No one has tied the African Ebola outbreak, or the sudden reappearance of enterovirus D-68 after a half century hiatus, to climate change. But in the latter case, there may be a correlation with the spike in pediatric hospitalizations because of the disease.

Asthmatic children infected with EV-D68 are most at risk of severe breathing problems that can lead to emergency department visits and hospitalization. The incidence of asthma has increased by 17% over the past decade and now affects 1 in 12 Americans. Many experts attribute rising asthma incidence to the increase in airborne pollutants from fossil fuels and higher pollen levels, which are the cause and an effect of climate change.

Given this spate of infectious disease outbreaks and the growing resistance of “superbugs” to our aging armamentarium of antibiotics, it's clear the U.S. needs to beef up its public health infrastructure to prepare for an era when major and minor pandemics are more common. Yet that is not where the government's main attention has been focused.

Last week, the nation paused to remember 9/11, which led to a permanent war on terror.

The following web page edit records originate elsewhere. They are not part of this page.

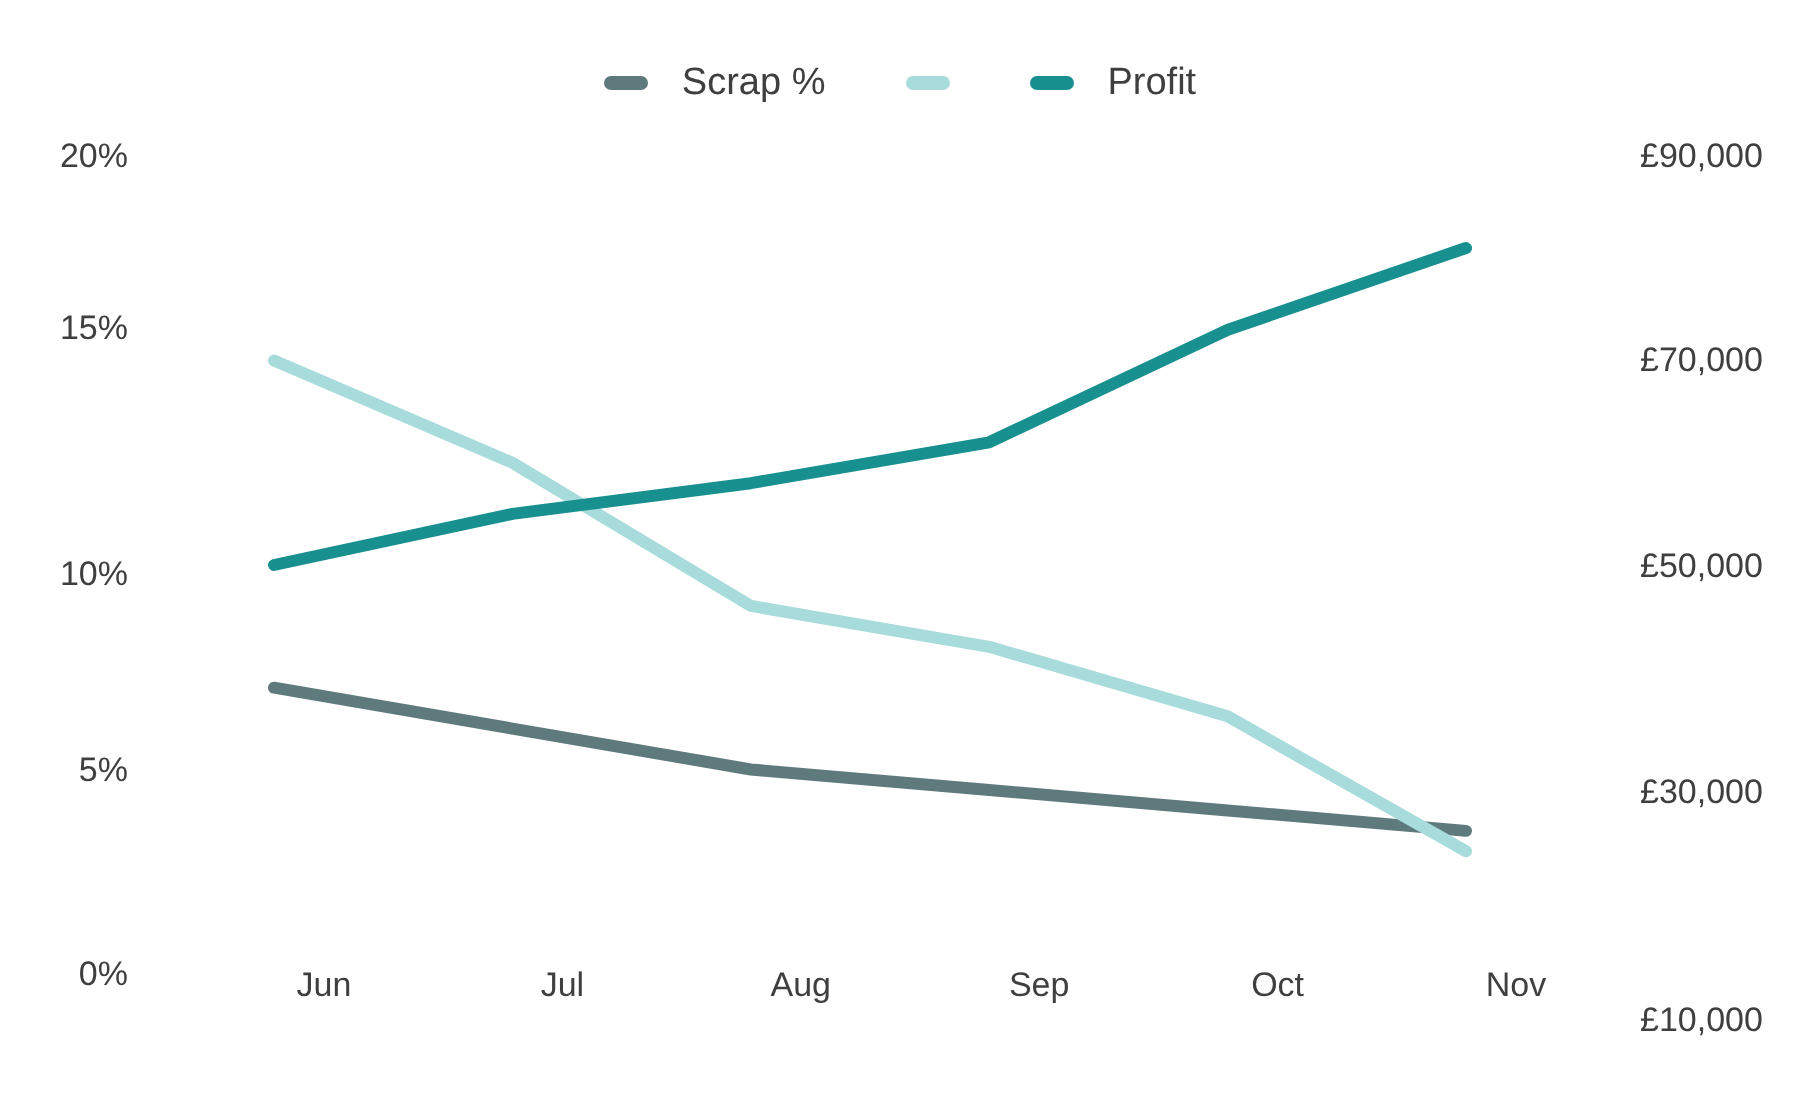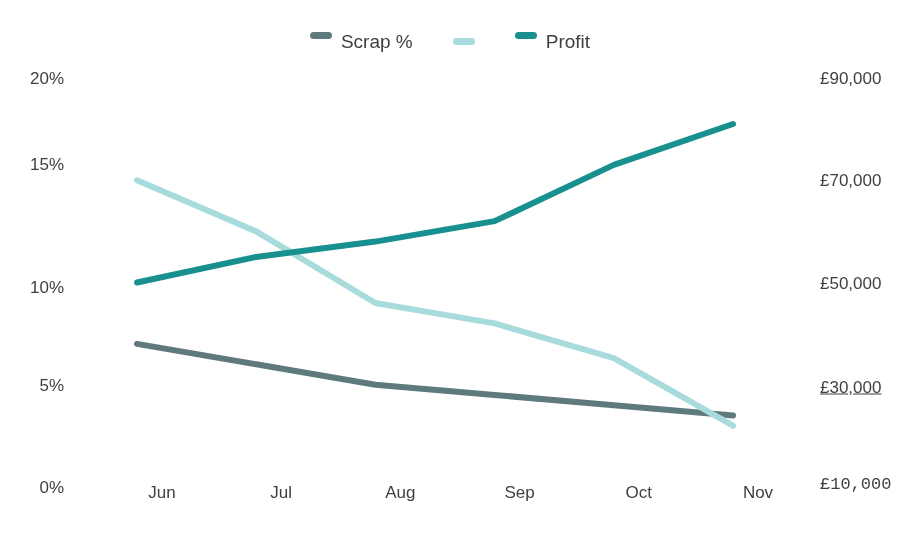--- a/index.html
+++ b/index.html
@@ -29,22 +29,22 @@
     top: 26px;
     width: 900px;
     height: 30px;
     display: flex;
     justify-content: center;
     align-items: center;
     gap: 40px;
   }
   .legend-item {
     display: flex;
-    align-items: flex-start;
-    gap: 9px;
+    align-items: center;
+    gap: 17px;
     white-space: nowrap;
   }
   .legend-swatch {
     width: 22px;
     height: 7px;
     border-radius: 3.5px;
     flex: none;
   }
   .legend-label {
     font-size: 19px;
@@ -117,22 +117,22 @@
     </div>
 
   <div id="ticks-left">
       <div class="tick tick-left" style="top: 487px;">0%</div>
       <div class="tick tick-left" style="top: 384.75px;">5%</div>
       <div class="tick tick-left" style="top: 287px;">10%</div>
       <div class="tick tick-left" style="top: 164px;">15%</div>
       <div class="tick tick-left" style="top: 78px;">20%</div>
     </div>
   <div id="ticks-right">
-      <div class="tick tick-right" style="top: 484px; font-family: Liberation Mono, monospace;">£10,000</div>
-      <div class="tick tick-right" style="top: 387px; text-decoration: underline;">£30,000</div>
+      <div class="tick tick-right" style="top: 510px;">£10,000</div>
+      <div class="tick tick-right" style="top: 396px;">£30,000</div>
       <div class="tick tick-right" style="top: 282.5px;">£50,000</div>
       <div class="tick tick-right" style="top: 180.25px;">£70,000</div>
       <div class="tick tick-right" style="top: 78px;">£90,000</div>
     </div>
   <div id="ticks-x">
       <div class="tick tick-x" style="left: 137px;">Jun</div>
       <div class="tick tick-x" style="left: 256.2px;">Jul</div>
       <div class="tick tick-x" style="left: 375.4px;">Aug</div>
       <div class="tick tick-x" style="left: 494.6px;">Sep</div>
       <div class="tick tick-x" style="left: 613.8px;">Oct</div>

Less remembered from those days is the nation's reaction to an anthrax attack that followed the twin towers attack within weeks and turned out to be the work of a rogue scientist whose motives remain unclear (he took his own life in 2008 as the FBI closed in on solving the case).

But that domestic terrorism incident had its own enduring legacy: the nation's war on bioterror. Since the early 2000s, Congress has authorized more than $8 billion to procure drugs and vaccines to counter potential bioterror agents, including $5.6 billion for stockpiles to fight diseases including anthrax and smallpox, which have been largely eradicated except in chemical labs.

Last year, Congress reauthorized spending another $2.8 billion over the next five years on those and similar targets. The list of priorities was dominated by countermeasures aimed at anthrax, botulism, smallpox, cyanide, nerve gas and nuclear agents.

While the legislation also allowed for spending money on fighting “emerging infectious diseases,” the only two listed in a Government Accountability Office review of the program issued this year were pandemic flu and viral hemorrhagic fever. It was this element of the program that funded research into the few experimental drugs that are now being tested on Ebola patients.

HHS' overall “preparedness and response” budget, meanwhile, totaled about $1 billion, with nearly half for countermeasure development and only $382 million for hospital preparedness. The Centers for Disease Control and Prevention was given just $228 million to spend on maintaining its “early warning system to rapidly identify new infectious disease threats.”

The government doesn't have to go deeper in the deficit hole to substantially improve its response to emerging infectious diseases. It needs only to rebalance its priorities by ending spending on nonexistent threats and concentrating on real ones.